IV. UCLA Was Prejudiced by the Cumulative Errors
“Where mistakes on the part of the trial court abound and
touch not only the charge to the jury but also rulings on evidence,
it cannot be assumed that defendant has had a fair trial and that
no miscarriage of justice has resulted.” (People v. McGee (1947)
31 Cal.2d 229, 245 (dis. opn. of Carter, J.).)
The errors in this case were cumulative: (1) the court’s
charge to the jury that they stand in the shoes of Dr. King and
bend the arc of the moral universe toward a future free of
discrimination; (2) allowing the contents and conclusions of a
report documenting racial discrimination at UCLA, authored by a
retired Supreme Court justice, to be used as propensity evidence
to show UCLA’s Medical School discriminated against Dr. PinterBrown on the basis of gender; (3) allowing the jury to view and
hear testimony about a long list of anonymous unadjudicated
discrimination complaints not properly connected to Dr. PinterBrown’s particular circumstances or her theory of the case; and
(4) resurrecting after the close of evidence a retaliation claim
previously adjudicated against Dr. Pinter-Brown.
We conclude this was a reasonably close case. The evidence
suggested Dr. Pinter-Brown was treated poorly by Dr. de Vos and
her supervisors at UCLA. The timing of the audits after five
years of problem-free clinical research could create suspicions
about UCLA’s motives and intent. The immediate reaction that
this was just a personality clash between her and her colleagues
is a common employer theme. Additionally, Dr. Glaspy and Dr.
Slamon, Dr. Pinter-Brown’s immediate supervisors, could have
done more to help her and to take her genuine distress more
On the other hand, there was ample evidence there were
legitimate reasons for the audits; Dr. Pinter-Brown did not
sufficiently respond to the audit reports; she received the support
she needed to regain her privileges as a principal researcher
without a loss in pay; and she herself did not feel the harassing
and dismissive actions of her colleagues were gender-based.
Based on the totality of the circumstances, we cannot
conclude the cumulative errors identified here were harmless.
(See Piscitelli v. Friedenberg (2001) 87 Cal.App.4th 953, 976.)

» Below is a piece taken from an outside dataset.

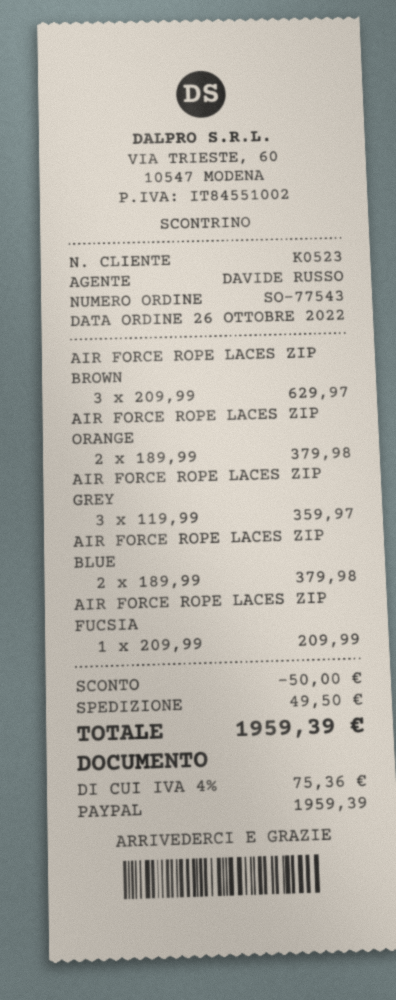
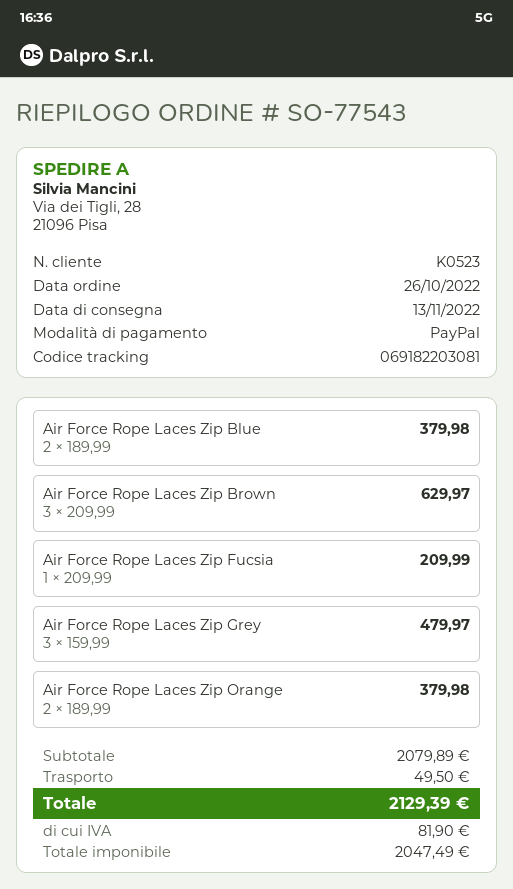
AIR FORCE ROPE LACES ZIP GREY: 3 x 119.99 = 359.97 -> 3 x 159.99 = 479.97
discount: 50.00 -> none
tax: 75.36 -> 81.90
total: 1959.39 -> 2129.39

Because the evidence was closely balanced, with two jurors
finding in favor of UCLA, we believe it is reasonably probable a
result more favorable to UCLA would have been reached in the
absence of these errors. (See Menchaca v. Helms Bakeries, Inc.
(1968) 68 Cal.2d 535, 545.)
The court’s errors constituted a miscarriage of justice and
created an atmosphere in which UCLA did not receive a fair trial.
Accordingly, we reverse the judgment.
Outcome: The judgment is reversed. Costs are awarded to Appellant Regents of the University of California.